4. Select a Federal Agency that interests you. Tell us about the agency include the name, the purpose, and how the agency benefits American society.

Tuesday, March 27, 2018

Month 8 week 3: Anti-Trust Legislation

Anti-Trust Legislation

Directions: Review document below. Watch at least one of the two links. Answer the questions. Post your answers. 

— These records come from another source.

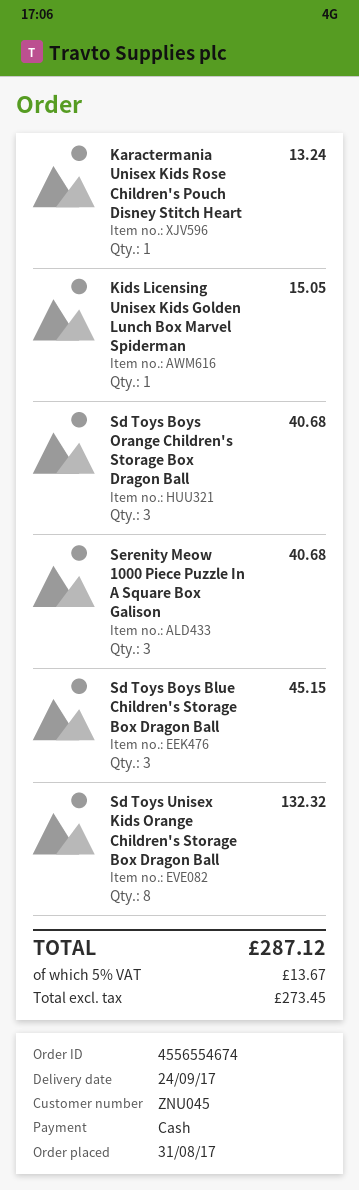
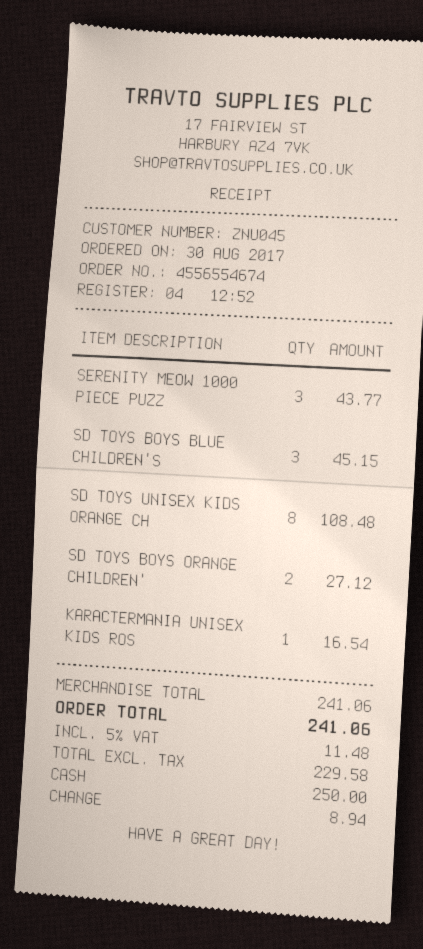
order date: 2017-08-31 -> 2017-08-30
Karactermania Unisex Kids Rose Children's Pouch Disney Stitch Heart: 1 for 13.24 -> 1 for 16.54
Kids Licensing Unisex Kids Golden Lunch Box Marvel Spiderman: 1 for 15.05 -> none
Sd Toys Boys Orange Children's Storage Box Dragon Ball: 3 for 40.68 -> 2 for 27.12
Serenity Meow 1000 Piece Puzzle In A Square Box Galison: 3 for 40.68 -> 3 for 43.77
Sd Toys Unisex Kids Orange Children's Storage Box Dragon Ball: 8 for 132.32 -> 8 for 108.48
net: 273.45 -> 229.58
tax: 5% = 13.67 -> 5% = 11.48
total: 287.12 -> 241.06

Sherman Anti-Trust Act (1890)

 Chapter 7 Section 3

The government can encourage competition and regulate monopolies in order protect the public welfare. This power was established in the late 1800's when a law was passed to prevent monopolies, combinations and trusts. The law was the Sherman Antitrust Act of 1890. It outlawed all contracts in restraint of trade in order to slow the growth of trusts and monopolies. The Act was intended to maintain competition. However, more specific laws were needed to stop practices that interfered with trade between the states. The government created four anti-monopoly legislative acts known as:1890 Sherman Antitrust Act, 1914 Clayton Antitrust Act, 1914 Federal Trade Commission Act and the 1936 Robinson Patman Act. The over arching goal of the legislation is to prevent market failures due to inadequate competition and restrictions on trade between the states. 

The Sherman Anti-Trust

Directions: Watch one or both of the above posted videos which describes the Sherman Anti Trust Act and answer the following questions. Post your answers.
1. Define the following terms trust and monopoly.
2. Describe the Sherman Anti Trust Act noting when, where and what it was about.
3. What was the chief effect of the  Sherman Antitrust Act?

Month 8 week 1 and 2: Market Structure- Self Interest

Chapter 7 Market Structures

Adam Smith on Self-Interest (Document A)

Adam Smith was a Scottish professor that strongly believed in the idea of a free economy. His ideas were the foundation of Capitalism.  In this passage  from his book The Wealth of Nations, Adam Smith discusses his law of self-interest, which is the idea that people work for their own good.     

“The natural desire of every individual is to improve his own condition (life).  
For example, it is not because of the benevolence (kindness) of the butcher, the brewer, or the baker that we expect our dinner, but from their regard for their own self-interest
It is for his own benefit, and not that of the society, that the butcher is thinking about when he slaughters his pigs for meat. His self-interest leads him to choose that employment (job) which is also helpful to society, but he intends (desires) only his own gain. If people were not willing to pay the butcher good money for his meat, then the butcher would not care to slaughter his pigs.”

Guiding Questions
  1. Analyze: What does Smith mean when he says “the natural desire of every individual is to improve his own condition”? Explain.

  1.  Summarize. Why does Adam Smith believe the butcher does his job (EXPLAIN! Don’t just say “self-interest!”)?

  1. Interpret: Do you agree with Adam Smith that people do their jobs only out of self-interest? Are there any jobs that people might do for a different reason? Explain.